I smiled, waving at him. Physically I felt fine, a bit tired maybe, but otherwise, I felt fine, that was if you didn't count my state of mind, but I wasn't going to let that ruin my victory today.
Stretching my body, I surveyed the room, spotting Robin a few feet away from me, staring at me, a clear emotion on his face. Guilt.
~It wasn't your fault,~ I signed, giving him my best smile. There was no reason for him to feel like I did.
Robin said nothing at this, tears filling his eyes before he ducked under the covers of his bed, making me sigh. Did he really feel that bad? It hadn't been his fault The Joker had been there, or that we hadn't noticed the virus.
That's part of the job. Dealing with the unexpected, with the unwanted.
Batman had trusted us with this mission, thinking us capable of dealing with the situation, unfortunately for us what had awaited us there was beyond our level of expertise.

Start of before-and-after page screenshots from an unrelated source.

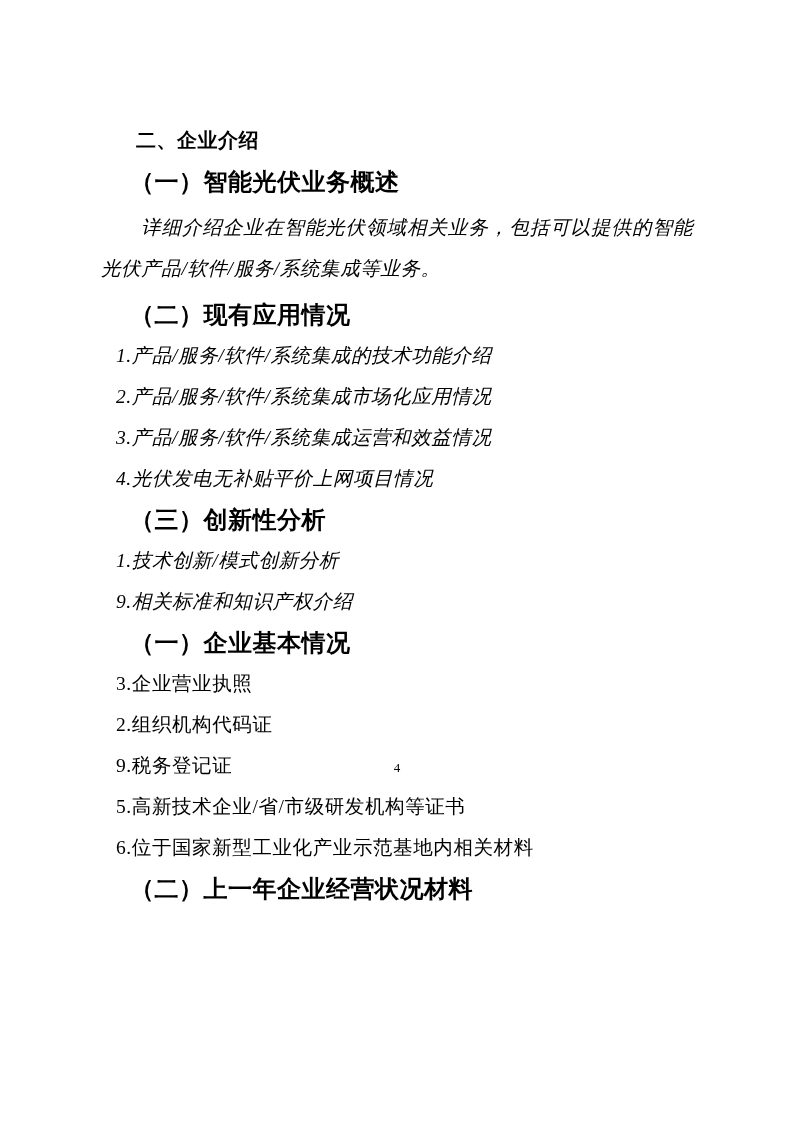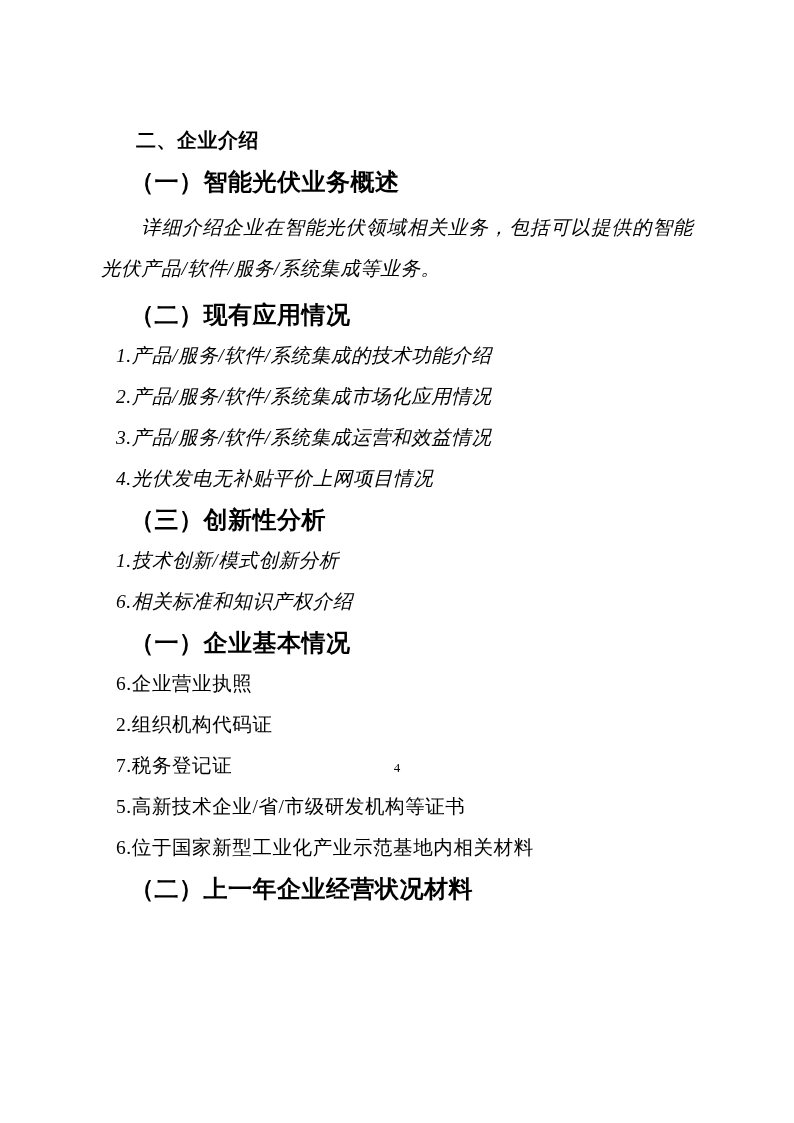"6.相关标准和知识产权介绍" p.item { text: 6 -> 9 }
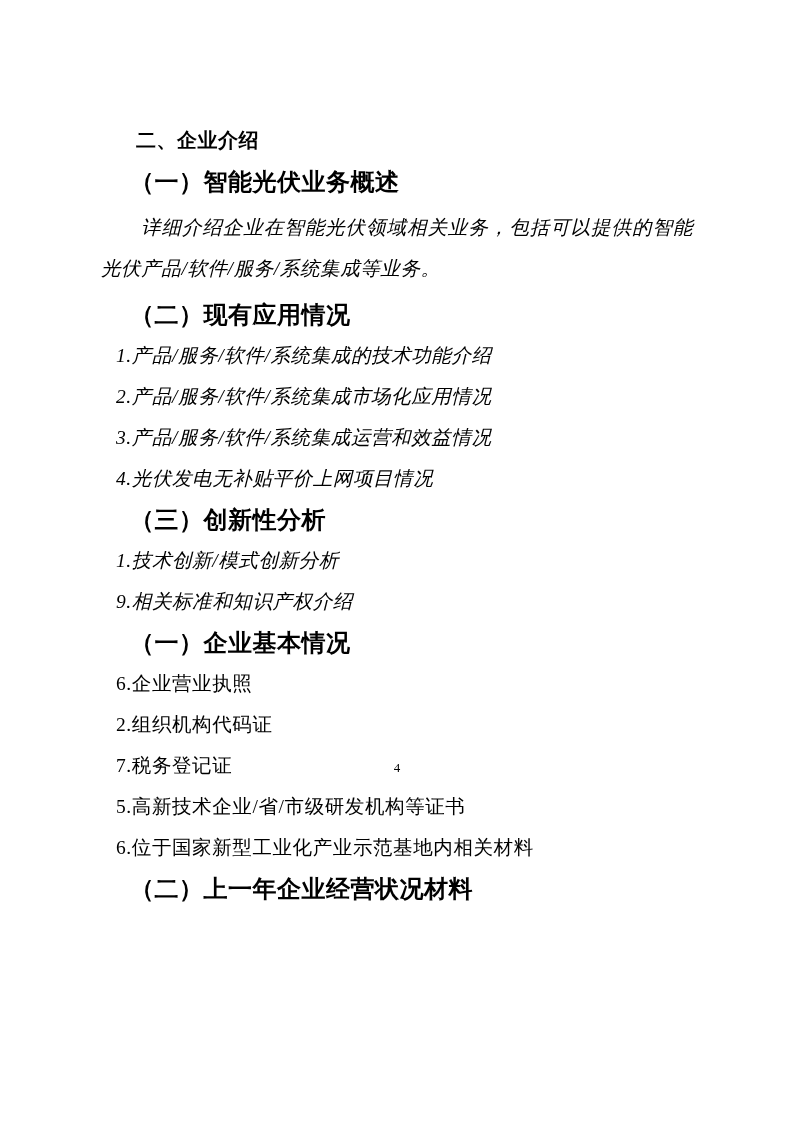"6.企业营业执照" p.item { text: 6 -> 3 }
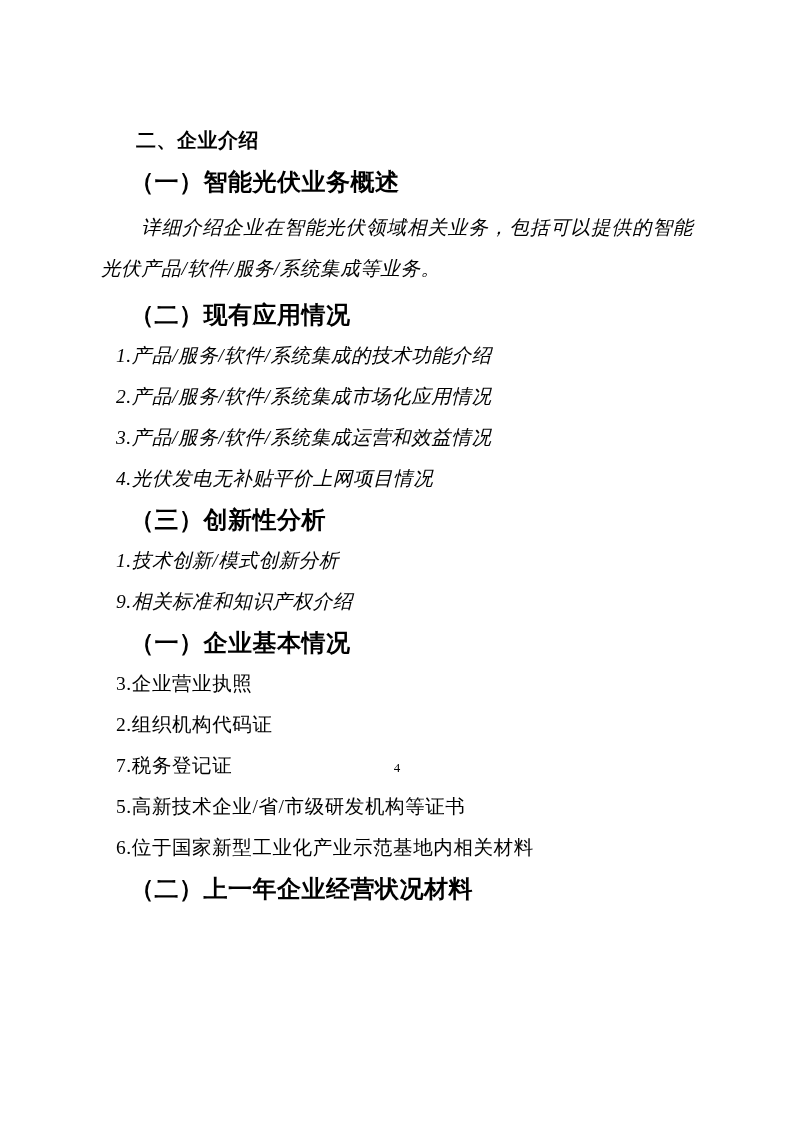"7.税务登记证" p.item { text: 7 -> 9 }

Be that as it may, we had done our best. And ultimately against all odds, we had succeeded, with nothing but mental scars to tell the tale.
I suppose he feels guilty for suggesting a mission, instead of simply staying in the house, as we had originally planned.
"David!"
Dinah was here.
I need to pretend everything it's okay.
These feelings will go away with time, time heals everything.
I just need to pretend they don't exist.
~Hey,~ I smiled at her, faintly, as she rushed to my side, hugging me tightly. ~You should see the other guy.~ I smiled, winking at her.
"I'm so glad you're okay," Dinah smiled, hugging me softly, almost as if scared of breaking me.
I smiled, hugging her back. Everything would be okay, I had won. I had survived, now I simply had to deal with the aftermath.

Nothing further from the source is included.